Five essential investment research tips

When it comes to analyzing an investment, what kinds of things do you look at? Do you read books, look in the newspapers, or use the internet? For most people, investment research is a very difficult process. While information is abundant and easily accessible, it is also excessive and confusing. Most investors have little to no clue as to where to start.

As a financial expert, I would like to give you some of my favorite investment research tips.

  1. Always take the time to understand risk. Every investment has some type of risk. For most investors, risk refers to the possibility of losing money. Other than guaranteed investments, most investments have the potential to lose money. The riskier the investment the greater the potential to lose money. Far too many investors tend to focus on performance, returns or the rewards of an investment instead of starting by understanding the risks of that investment. Before choosing an investment, make sure you understand some of the following:
    • Can you potentially lose capital and if so, under what circumstances?
    • How much capital could you lose?
    • Is the investment insured?
    • What is the worst-case scenario?
    • What happens if the company goes out of business?
    • Is there a potential for fraud?
  2. Look at multiple periods of data. When it comes to quantitative research (studying numbers), it is very important to avoid something I call snapshot data. Far too often, I see investors look at one set of data when evaluating an investment. You see, I can show you two different sets of the same type of data but just at different points in time and you could come to two completely different conclusions. It’s no different than looking at two different pictures of the same thing taken at different times of the day and you have a completely different perspective of the object. The bottom line is to look at multiple periods of data to get a better understanding of the investment.
  3. Be aware of the fees and costs. Every investment has some costs associated with it. Some fees are very transparent like mutual funds.
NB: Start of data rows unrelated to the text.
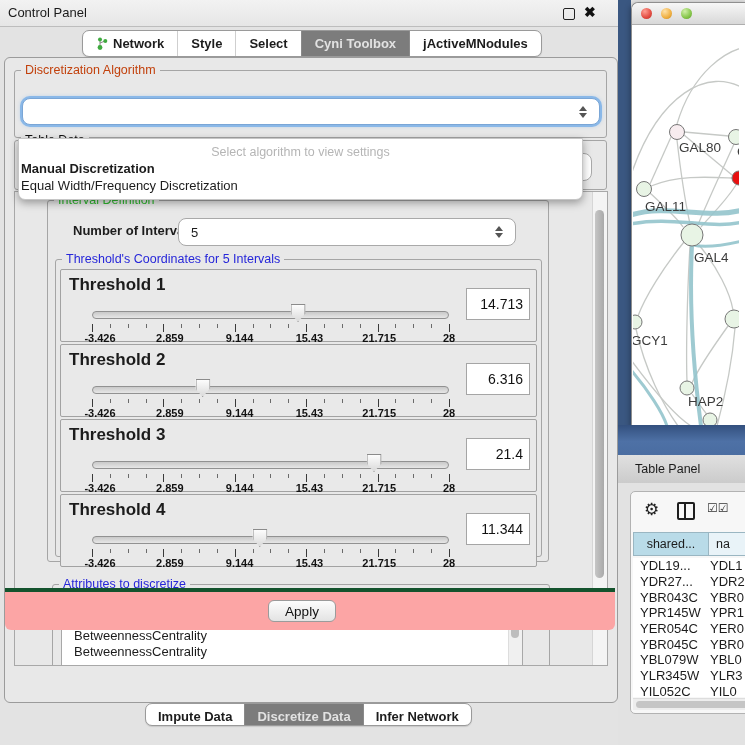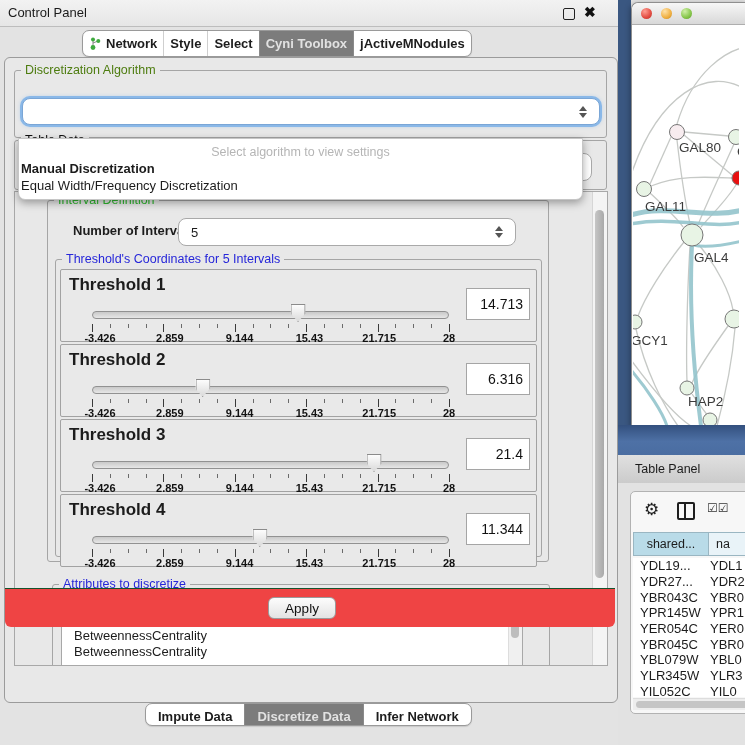--- a/index.html
+++ b/index.html
@@ -16,7 +16,7 @@
   
   .tabbar{position:absolute;display:flex;height:25px;border:1px solid #9a9a9a;border-radius:7px;
     background:#fff;overflow:hidden;box-shadow:0 1px 1px rgba(0,0,0,.12);}
-  .tabbar .tab{display:flex;align-items:center;gap:5px;padding:0 6px;font-size:13px;font-weight:bold;
+  .tabbar .tab{display:flex;align-items:center;gap:5px;padding:0 13px;font-size:13px;font-weight:bold;
     color:#1c1c1c;white-space:nowrap;cursor:default;position:relative;}
   .tabbar .tab + .tab{border-left:1px solid #cfcfcf;}
   .tabbar .tab.selected{background:var(--selected_tab_bg);color:var(--selected_tab_text);border-left-color:#8a8a8a;}

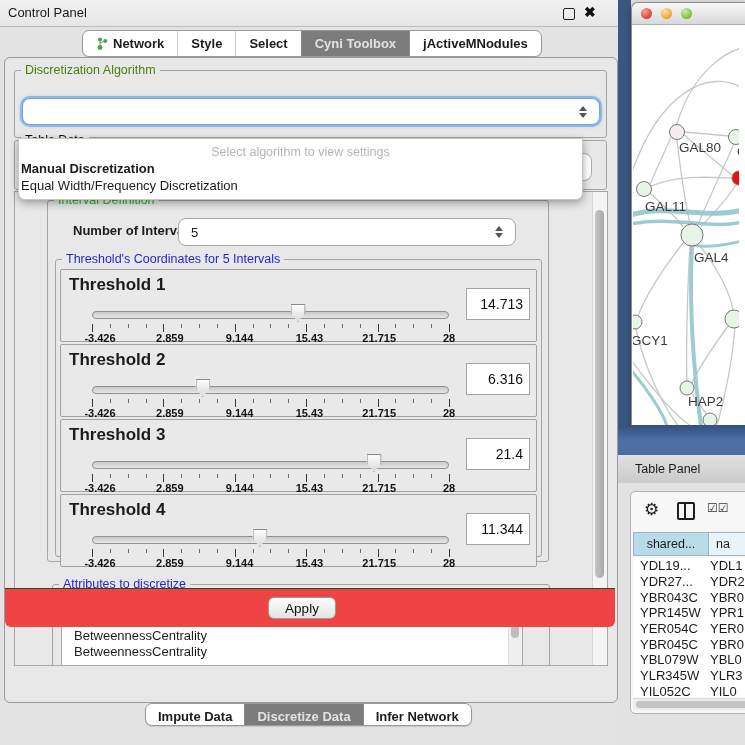--- a/index.html
+++ b/index.html
@@ -34,7 +34,7 @@
   .gtitle.green{color:var(--green_title);}
   .gtitle.blue{color:var(--blue_title);}
   .gtitle.dark{color:#111;}
-  .gtitle.ghost{color:#4d7c0f;}
+  .gtitle.ghost{color:#c2410c;}
 
   
   .combo{position:absolute;background:#fff;border:1px solid #a9a9a9;border-radius:8px;

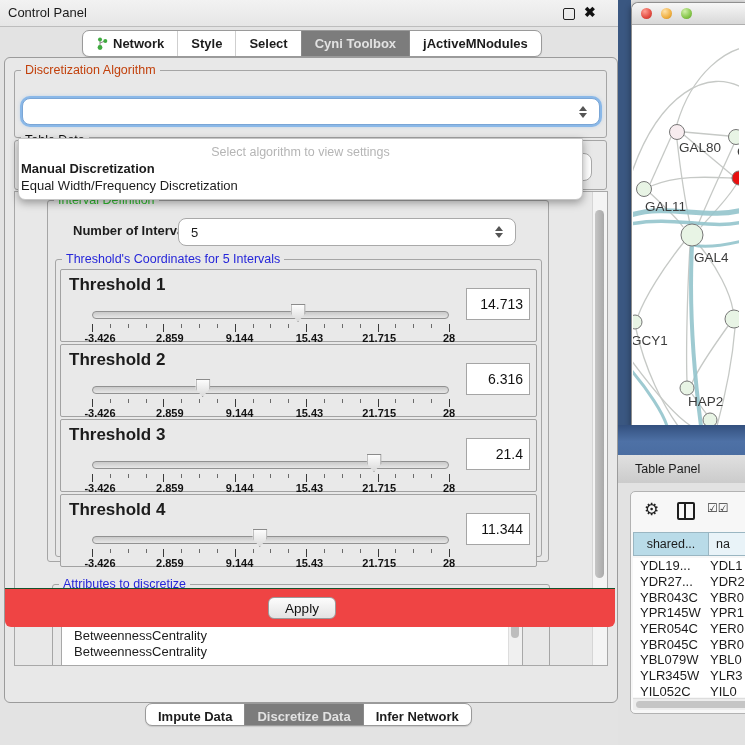--- a/index.html
+++ b/index.html
@@ -91,7 +91,7 @@
   .list-scroll .thumb{position:absolute;left:2px;top:2px;width:8px;height:26px;border-radius:4px;background:#bdbdbd;}
 
   
-  .apply-row{position:absolute;left:5px;top:663px;width:610px;height:38px;background:#ef4444;border-top:1px solid #14532d;
+  .apply-row{position:absolute;left:5px;top:663px;width:610px;height:38px;background:#fca5a5;border-top:4px solid #14532d;
     border-radius:0 0 6px 6px;text-decoration:underline;}
   .apply-btn{position:absolute;left:263px;top:8px;width:68px;height:22px;border:1px solid #9b9b9b;border-radius:6px;
     background:linear-gradient(#fdfdfd,#e3e3e3);font-family:"Liberation Sans",sans-serif;font-size:13.5px;color:#111;}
For other investments, you will have to dig really deep to try to figure out all the fees and costs. Be very cautious with investments when you cannot get a good sense of the fees. In most cases, the higher the fees, the worse it will be for the investor. However, it is equally important to know what you will be getting for those fees. It is very possible that higher fees can sometimes translate to a bigger benefit. Basically, it boils down to something I call value. Value to me is the benefit less the cost. The cost is only half of the equation.
  4. Know the tax implications of the investment. When investing money, it is not about how much you make but rather what you keep that counts. Imagine two investments that give you returns of 8% and 10%. Which would you choose? It’s not a trick question. Given this data, you would always choose the 10% investment. However, what if after taxes, the 8% investment becomes 7% and the 10% investment becomes 6%? Now, which would you choose? Every investment can have different tax implications. The smart, savvy investor always takes the time to understand the after-tax benefits.
  5. Know something about the company offering the investment. Often the quality of the investment comes from the quality of the company offering the investment. For me, knowing something about the company is simply a security blanket. It is that added dose of comfort if I know the company has been around for a while and has some track record. It does not mean that new companies are bad but rather that I need to do a little more homework for re-assurance.

These five tips are simply some of the essential parts of my research process; the list is far from exhaustive. My basic principle for research is that the more research you do, the more likely you are to make better investment decisions. Good research should incorporate a combination of quantitative data as well as qualitative analysis. In the end, multiple dimension analysis will always be better than a single dimension analysis. Research is not something you simply do once. Rather good research is an ongoing process.


  1. David Judge

    Hey, really good ideas you’ve covered here.

    A lot of people jump in with the promise of a quick buck.

  2. John

    Excellent, excellent website. One personal bias is that you seem to like “Funds”. I will never invest in anything with the word “fund” in its name.

  3. Tikiri Herath

    Great insights so succinctly and clearly put. I have been looking for some guidance on this. Thank you Jim.